Fr. Sargent Acquires Property
Dom Leonard Sargent, founder of monastery
The Priory has thus far been identified with Fr. Leonard Sargent. The property was acquired by him. Its present excellent condition, the equipment of the buildings and the very interesting and serviceable library are due to him, and it was he who encountered, sometimes almost alone, the inevitable difficulties and troubles of the Priory’s pioneer years. In an announcement made by Fr. Sargent at the inauguration of the work, he stated the aims of the house as being threefold: First, the public recitation of the Divine Office; second, some form of contribution to ecclesiastical scholarship along with the building up of a library; third, hospitality to priests and laymen who desire spiritual rest and refreshment. Few people not intimately acquainted with the quiet and almost hidden life of this little religious house, realize how successfully a considerable part of this program has already been carried out.
Aims Not Changed
In passing into new hands these aims will not be changed. There will be immediately added to them, however, the fourth one to which reference has already been made: namely a boys’ school; this also had been envisaged by Fr. Sargent as a possibility for the future.

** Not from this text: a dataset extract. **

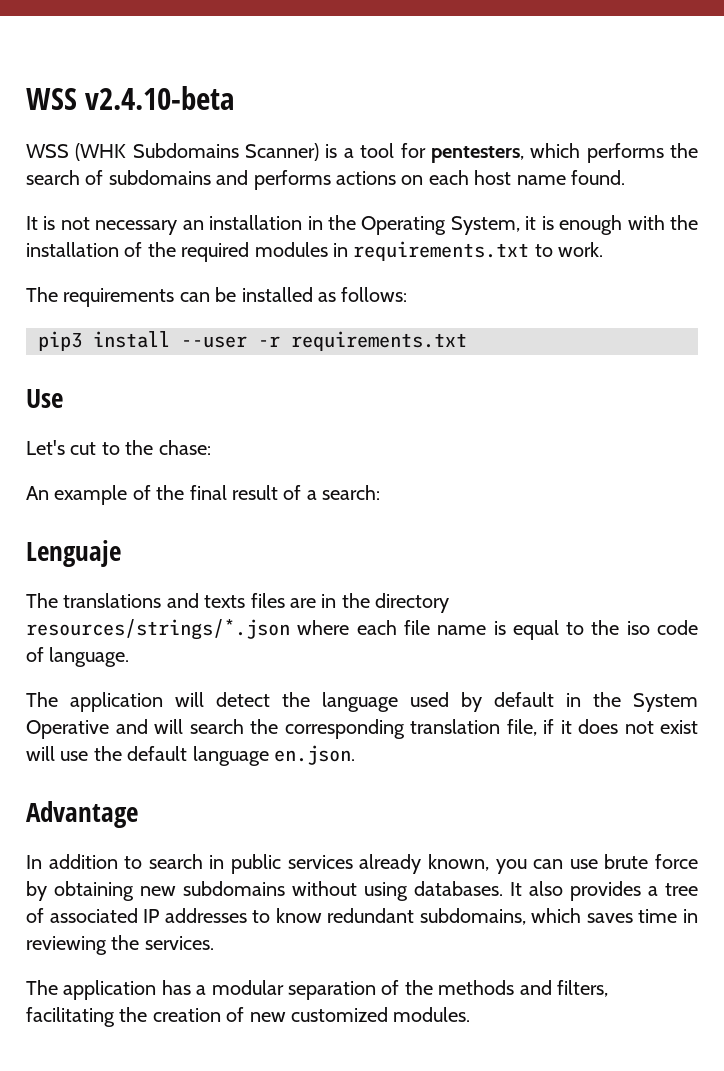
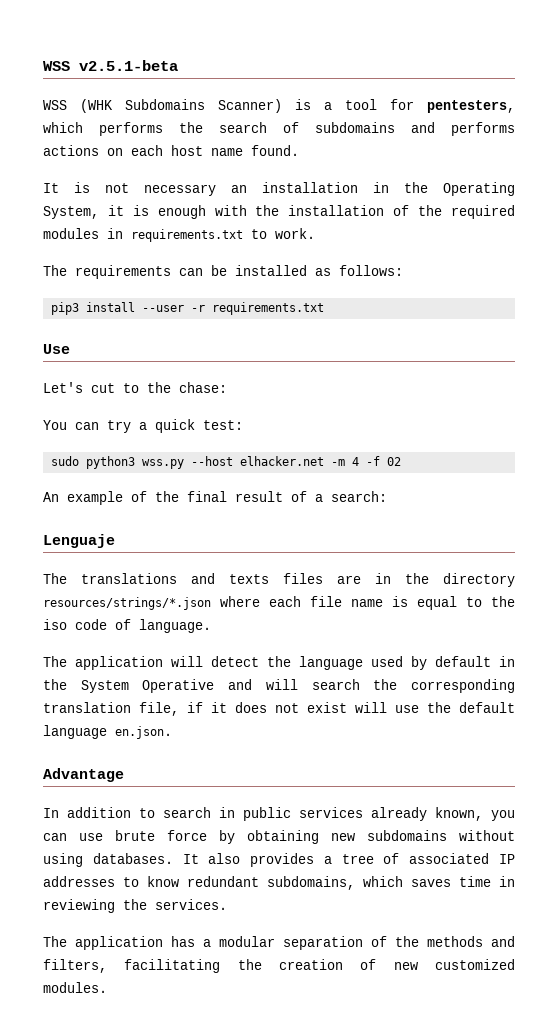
- WSS v2.4.10-beta
+ WSS v2.5.1-beta
+ You can try a quick test:
+ sudo python3 wss.py --host elhacker.net -m 4 -f 02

Benedictine Houses very generally have schools attached to them. The large abbeys of other congregations in this country have followed this practice. In England, Benedictines regard the education of boys as their chief external work. In its results, both spiritual and intellectual, it is believed that a richer harvest is gathered for Church and Country than by parochial and missionary activities, or in fact than by any other form of work.

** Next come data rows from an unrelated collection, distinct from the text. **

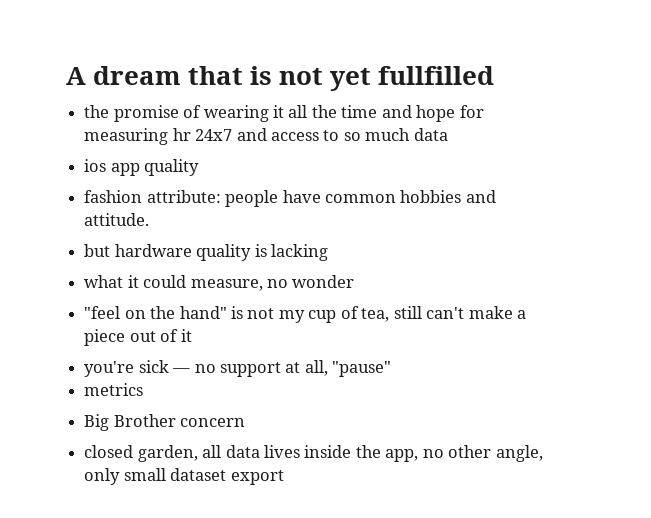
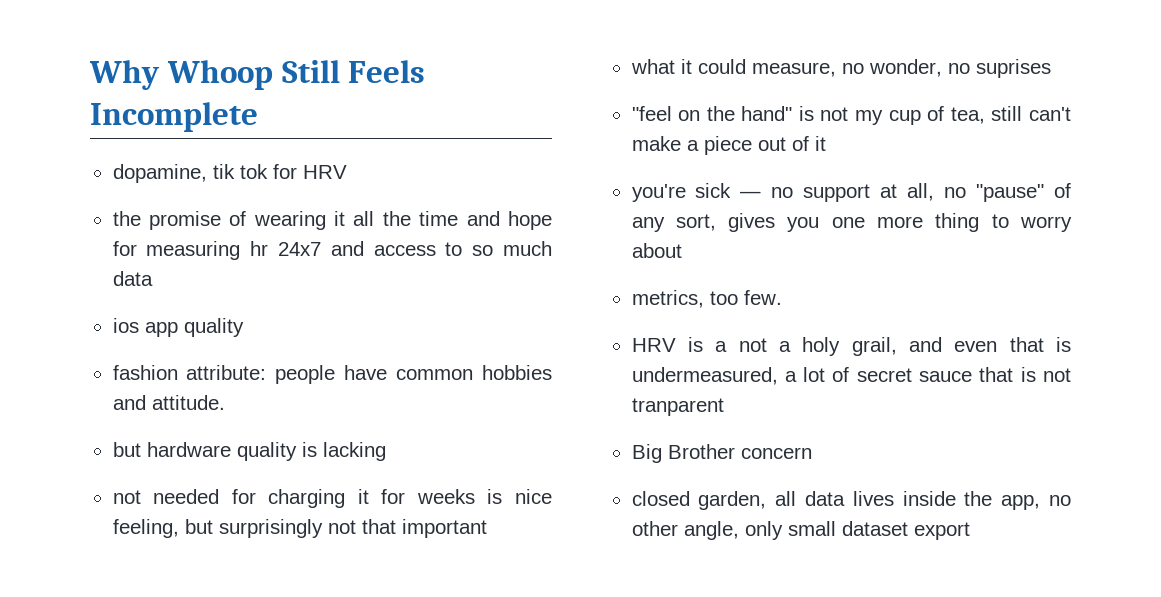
- A dream that is not yet fullfilled
+ Why Whoop Still Feels Incomplete
+ dopamine, tik tok for HRV
+ not needed for charging it for weeks is nice feeling, but surprisingly not that important
- what it could measure, no wonder
+ what it could measure, no wonder, no suprises
- you're sick — no support at all, "pause"
- metrics
+ you're sick — no support at all, no "pause" of any sort, gives you one more thing to worry about
+ metrics, too few.
+ HRV is a not a holy grail, and even that is undermeasured, a lot of secret sauce that is not tranparent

This high ideal of education, and the realization of the role that educated Catholics may be fitted to play in a predominantly Protestant country is the explanation of the great place taken in national education in England by Benedictine schools. Those at Downside and Ampleforth are already well known to many Americans. They easily take equal rank in all respects with the great and famous public schools of England, and are known everywhere for the breadth and thoroughness of the education they impart, and for the high standards of the graduates they send into the world. A notable characteristic of these schools is the close and intimate relations that exist between them and all the deeper currents of the national life. Arts and letters, science and industry the army and navy, and the civil service, now have Catholic names inscribed on their lists, much in excess of the proportion of Catholics to the population of the country. This re-establishment of Catholics in their rightful place among the ruling and guiding forces of the national life is to a considerable extent due to the influence of such school as we are describing.
Beginning To Be Small
All this however, so far as the present undertaking is concerned, suggests only a vision into, perhaps only a dream of, the far future. The school at Portsmouth will be started it is hoped on sure foundations, but its beginnings will be very small.
Hugh Diman, founder of the school
Owing to the fact that there have been many delays in coming to the final decisions, no attempt will be made to do anything more for next fall, than to take possession, and to gather a small group of boys, perhaps a dozen or fifteen, who will be the nucleus of a much larger school the following year. Preparations are already under way to open next September with about this number of boys.